Au retour du printemps, tous ces œufs éclosent ; il en sort des chenilles qui vivent en société pendant leur enfance : elles filent ensemble une toile qui leur sert de tente, sous laquelle elles ont soin de faire entrer quelques feuilles pour se nourrir. Dès que la provision est finie, la famille se transporte à un autre endroit de l’arbre, où elle peut trouver d’autres provisions : là elle s’établit, en formant avec sa toile une tente qui enveloppe les feuilles qui sont à sa portée. Dès que la provision est finie, elle déloge. Ce petit manège, qui dure tout le temps que les chenilles sont jeunes, suffit pour dépouiller un arbre entièrement, quand il y a deux ou trois de ces familles qui sont assez nombreuses. À mesure qu’elles prennent leur accroissement, elles se dispersent de côté & d’autre.
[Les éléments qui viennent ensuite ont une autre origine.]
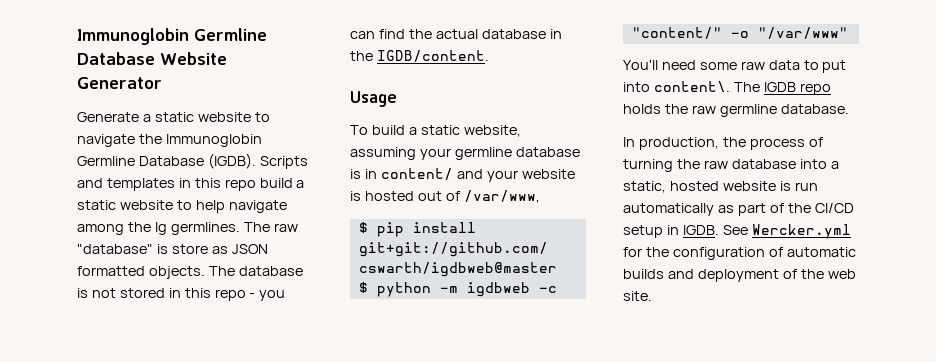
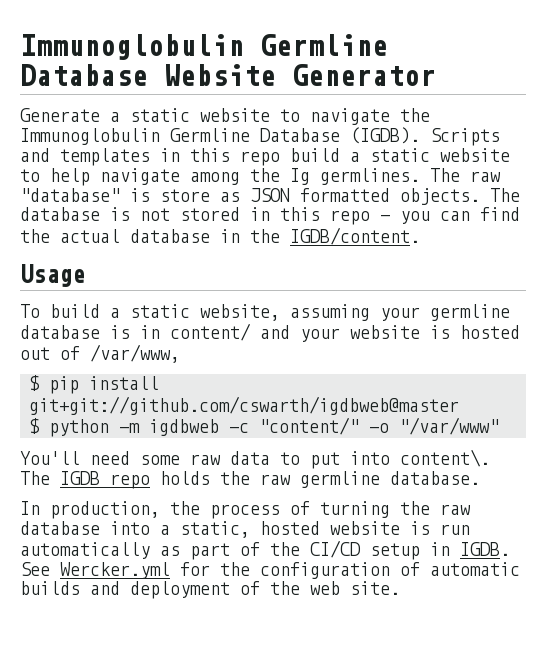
[77,28,189,45] Immunoglobin -> [20,34,244,60] Immunoglobulin
[165,134,262,147] Immunoglobin -> [20,128,160,145] Immunoglobulin

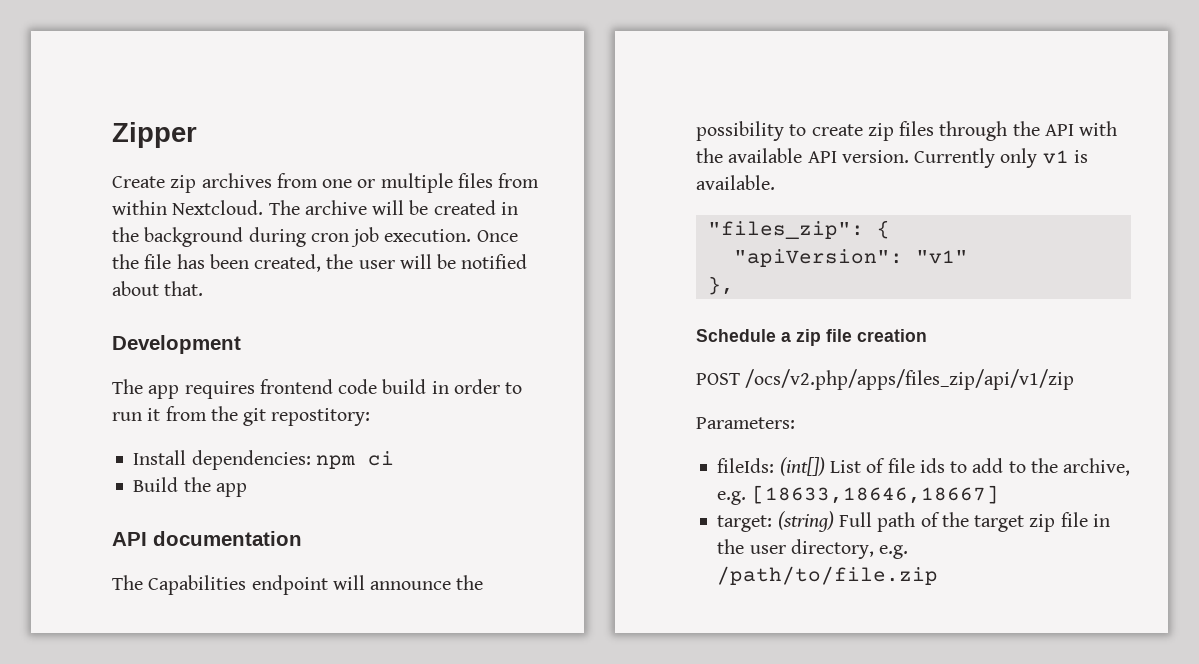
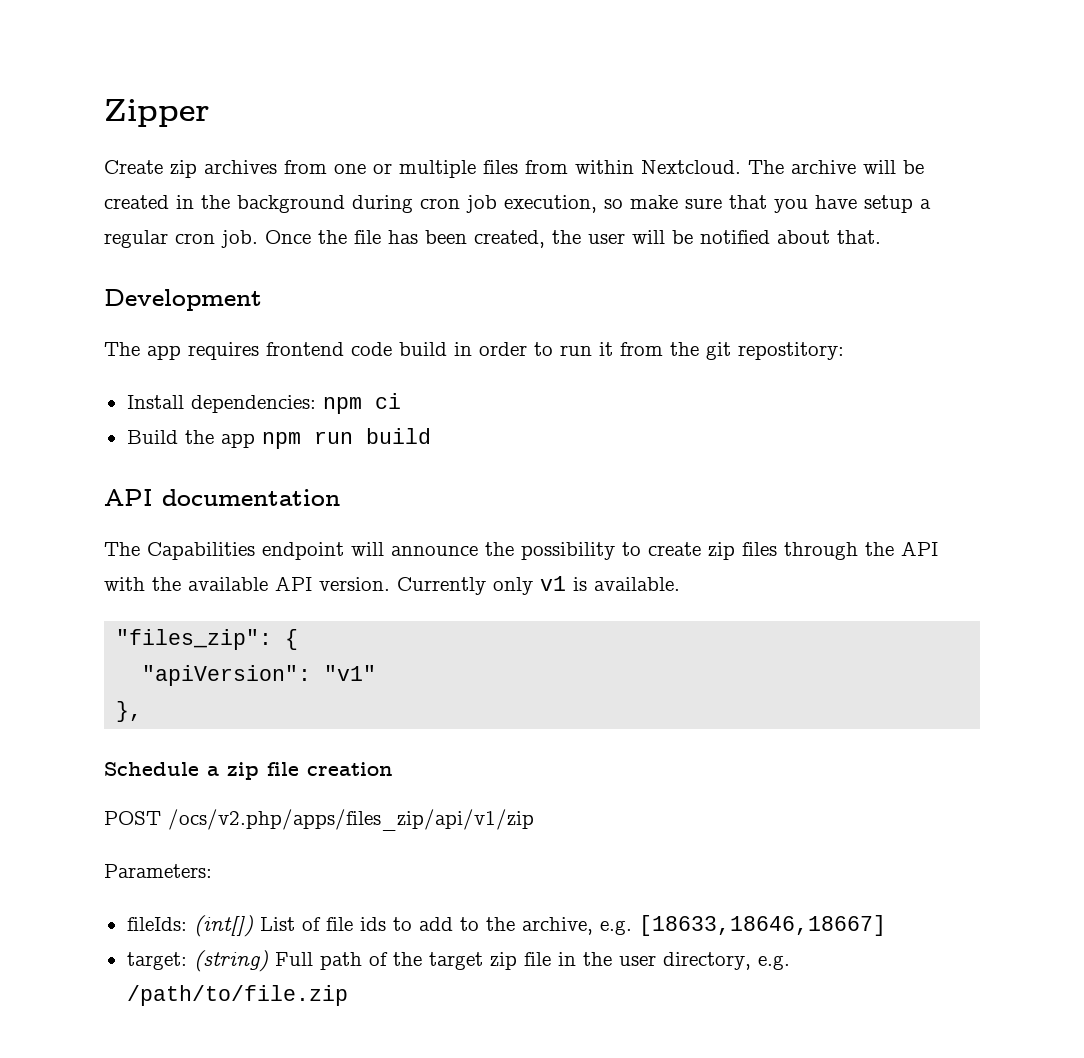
[384,229,472,242] execution. -> [504,195,931,213] [104,230,258,248] execution, so make sure that you have setup a regular cron job.
(247, 490) none -> [261,428,431,449] npm run build

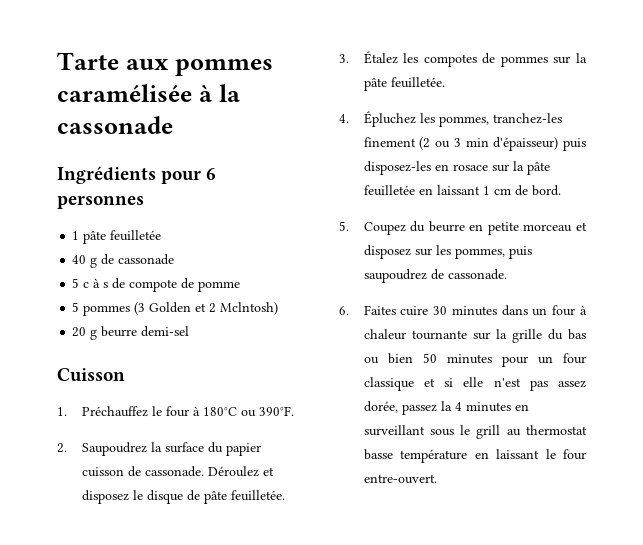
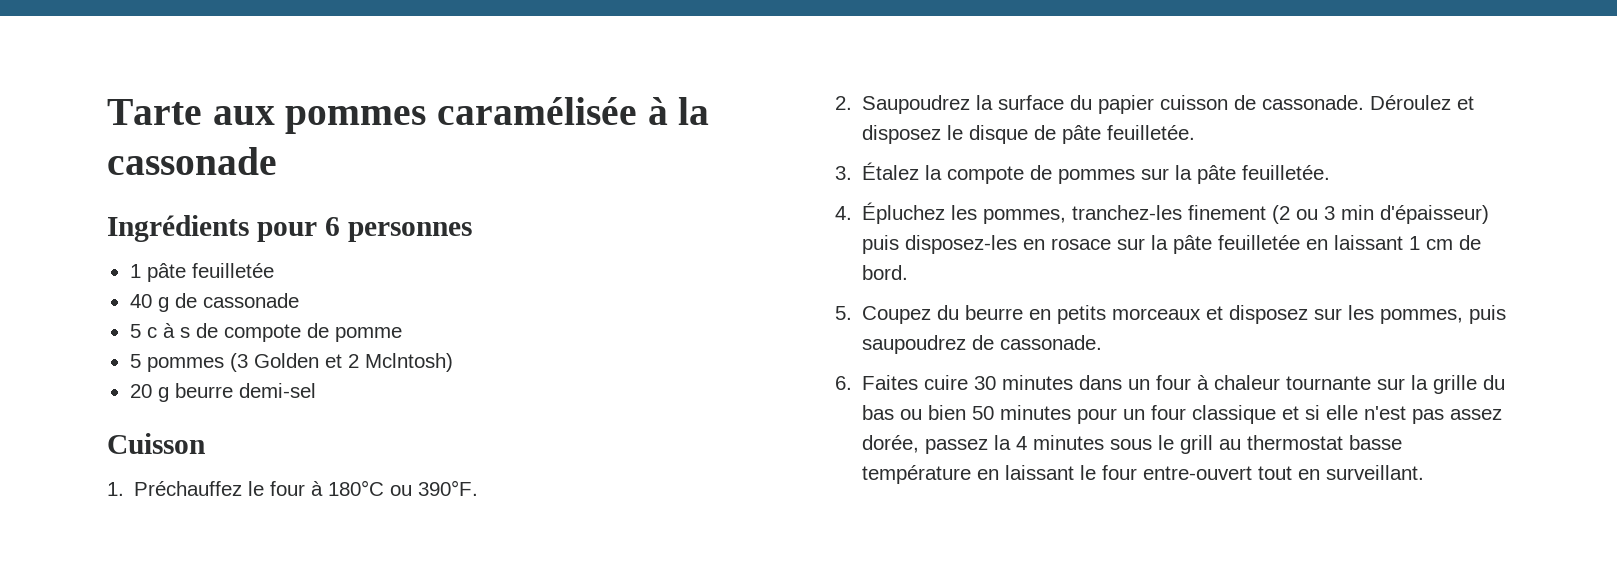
[403,53,477,67] les compotes -> [925,165,1025,184] la compote
[487,222,573,235] petite morceau -> [1057,305,1202,324] petits morceaux
[514,404,529,411] [363,425,425,436] en surveillant -> (1105, 442) none
[363,474,437,484] entre-ouvert. -> [1143,465,1425,480] entre-ouvert tout en surveillant.

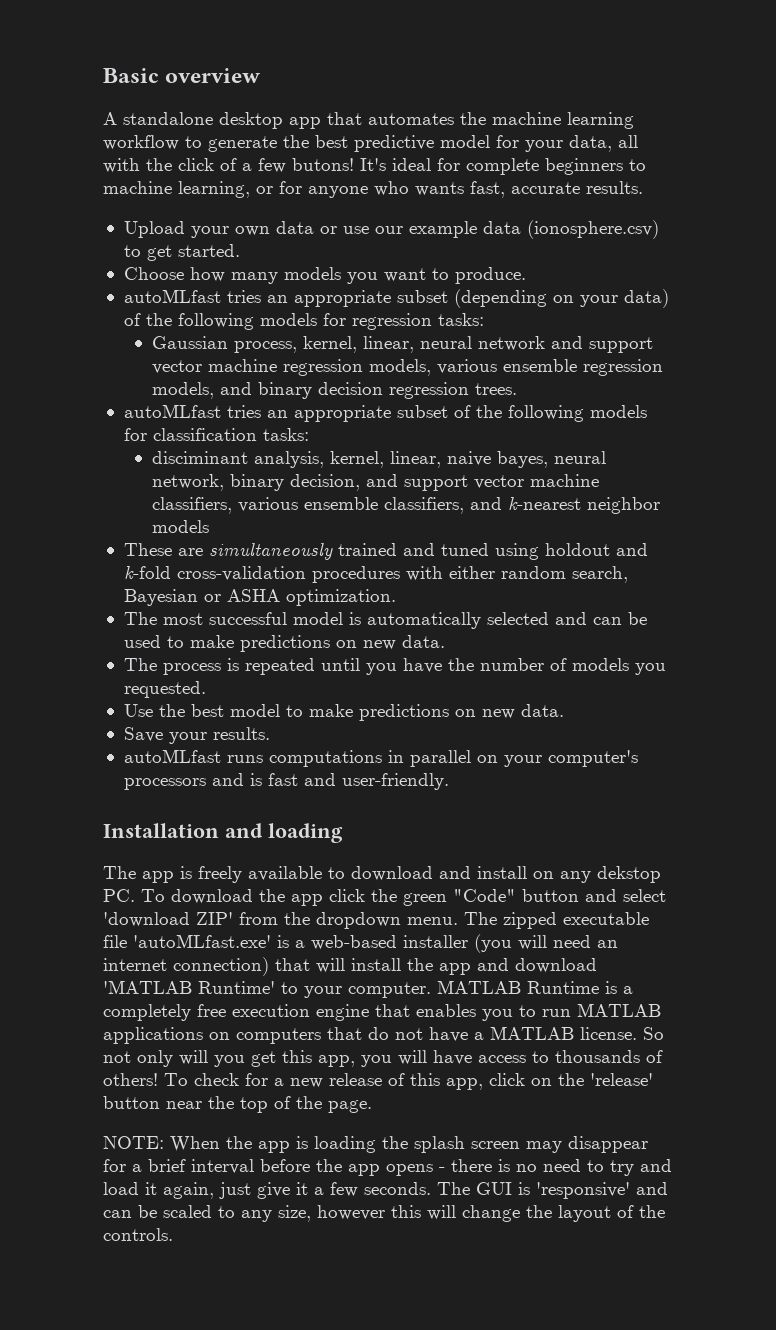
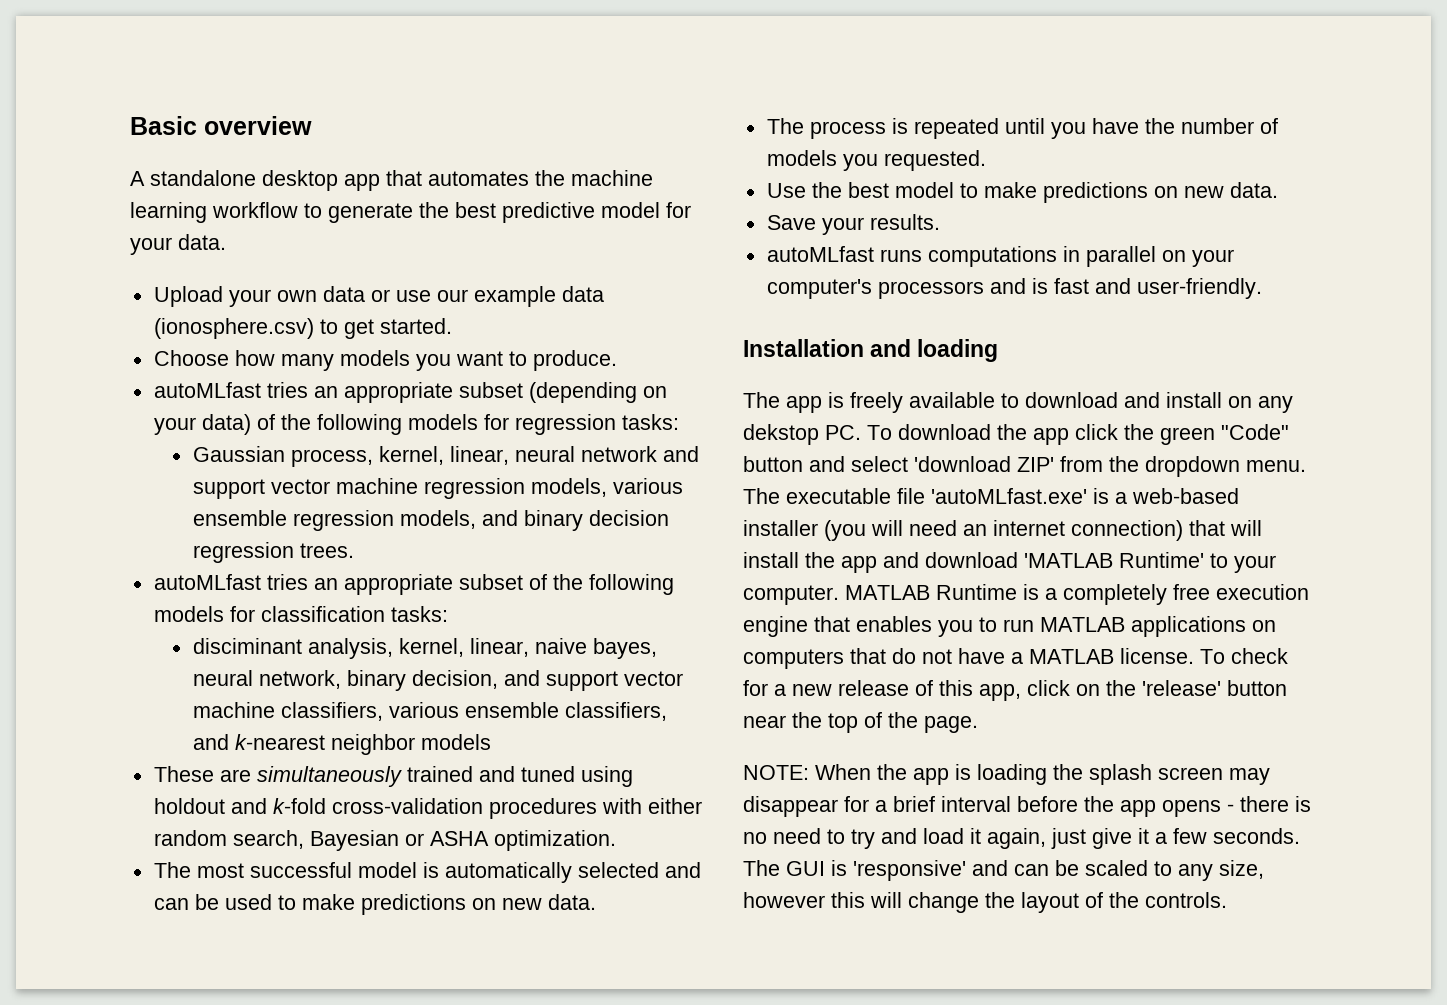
[569,135,638,152] [103,158,646,175] [103,181,643,198] data, all with the click of a few butons! It's ideal for complete beginners to machine learning, or for anyone who wants fast, accurate results. -> [178,234,226,250] data.
[503,912,557,929] zipped -> (780, 496) none
[643,1027,664,1040] [103,1050,663,1067] [103,1073,158,1086] So not only will you get this app, you will have access to thousands of others! -> (1194, 656) none

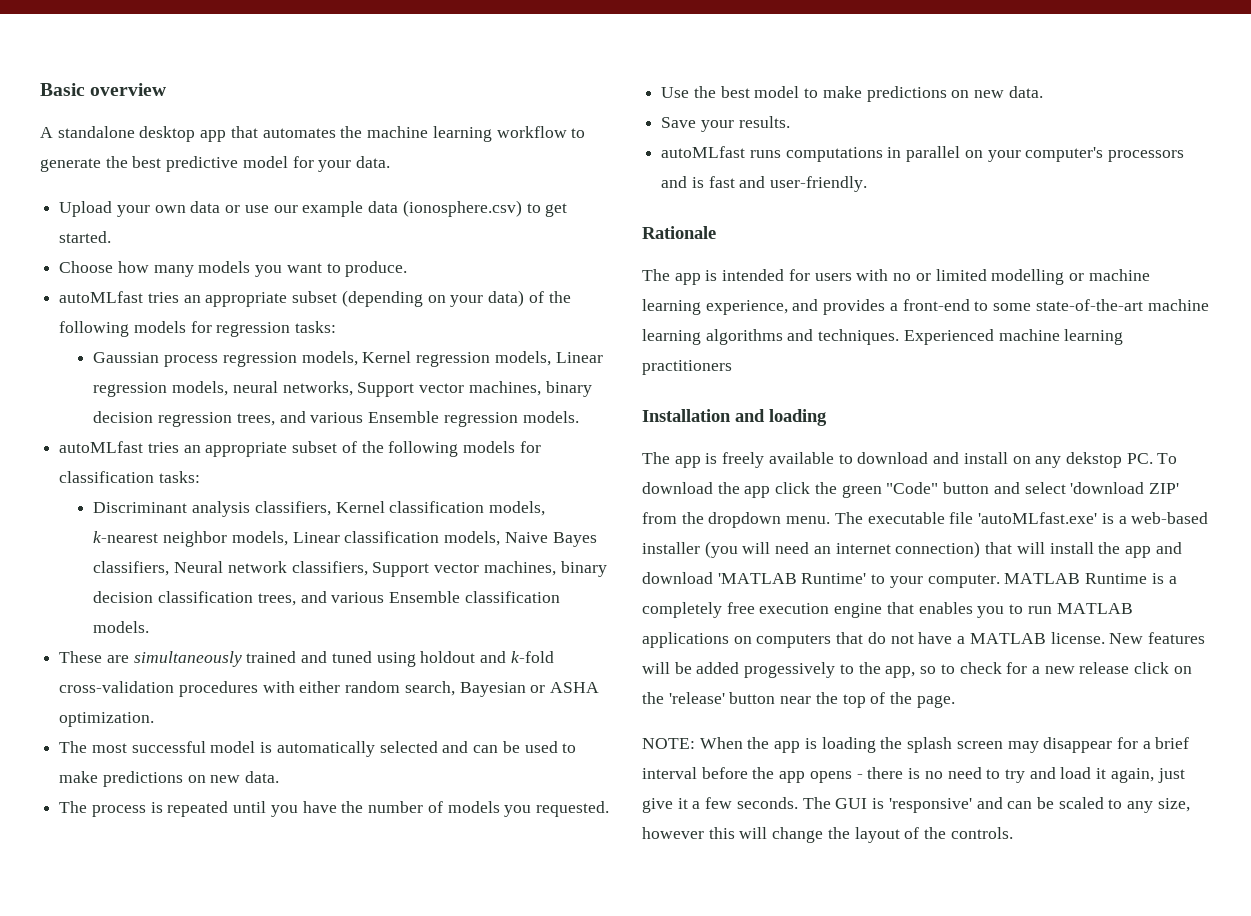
[290,446,699,467] [192,478,683,499] [192,510,669,531] [192,542,354,563] process, kernel, linear, neural network and support vector machine regression models, various ensemble regression models, and binary decision regression trees. -> [164,351,603,367] [93,381,592,397] [93,411,579,427] process regression models, Kernel regression models, Linear regression models, neural networks, Support vector machines, binary decision regression trees, and various Ensemble regression models.
[192,638,657,659] [192,670,683,691] [192,702,667,721] [192,734,491,755] disciminant analysis, kernel, linear, naive bayes, neural network, binary decision, and support vector machine classifiers, various ensemble classifiers, and k-nearest neighbor models -> [93,501,546,517] [93,531,597,547] [93,561,607,577] [93,591,560,606] [93,621,150,633] Discriminant analysis classifiers, Kernel classification models, k-nearest neighbor models, Linear classification models, Naive Bayes classifiers, Neural network classifiers, Support vector machines, binary decision classification trees, and various Ensemble classification models.
(1262, 288) none -> [642,226,716,239] [642,269,1150,285] [642,299,1209,315] [642,329,1124,345] [642,360,732,375] // Rationale // The app is intended for users with no or limited modelling or machine learning experience, and provides a front-end to some state-of-the-art machine learning algorithms and techniques. Experienced machine learning practitioners
[1200,649,1225,664] To -> [1109,632,1205,644] [642,662,955,678] New features will be added progessively to the app, so to
[915,680,1021,701] of this app, -> (1130, 668) none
Si on ne connoît point la ruse ni l’industrie de ces insectes, on croit, en voyant tous les jours de nouveaux nids, que ce sont d’autres familles qu’on n’avoit pas apperçues : souvent c’est la même, qui voyage de côté & d’autre, à mesure qu’elle consomme les provisions des lieux qu’elle habite.


Article IV.

Chenille Processionnaire.


La chenille processionnaire, ou évolutionnaire, est de la classe de celles qui ont seize jambes. Elle est de grandeur médiocre : sa couleur est un brun presque noir au-dessus du dos, blanchâtre sur les côtés & sous le ventre. Elle est couverte de poils très-blancs, & si longs, qu’ils egalent presque la longueur de leur corps : ils s’élèvent perpendiculairement jusqu’à très-peu de distance de leur bout, qui se termine en crochet, dont la pointe est dirigée en arrière.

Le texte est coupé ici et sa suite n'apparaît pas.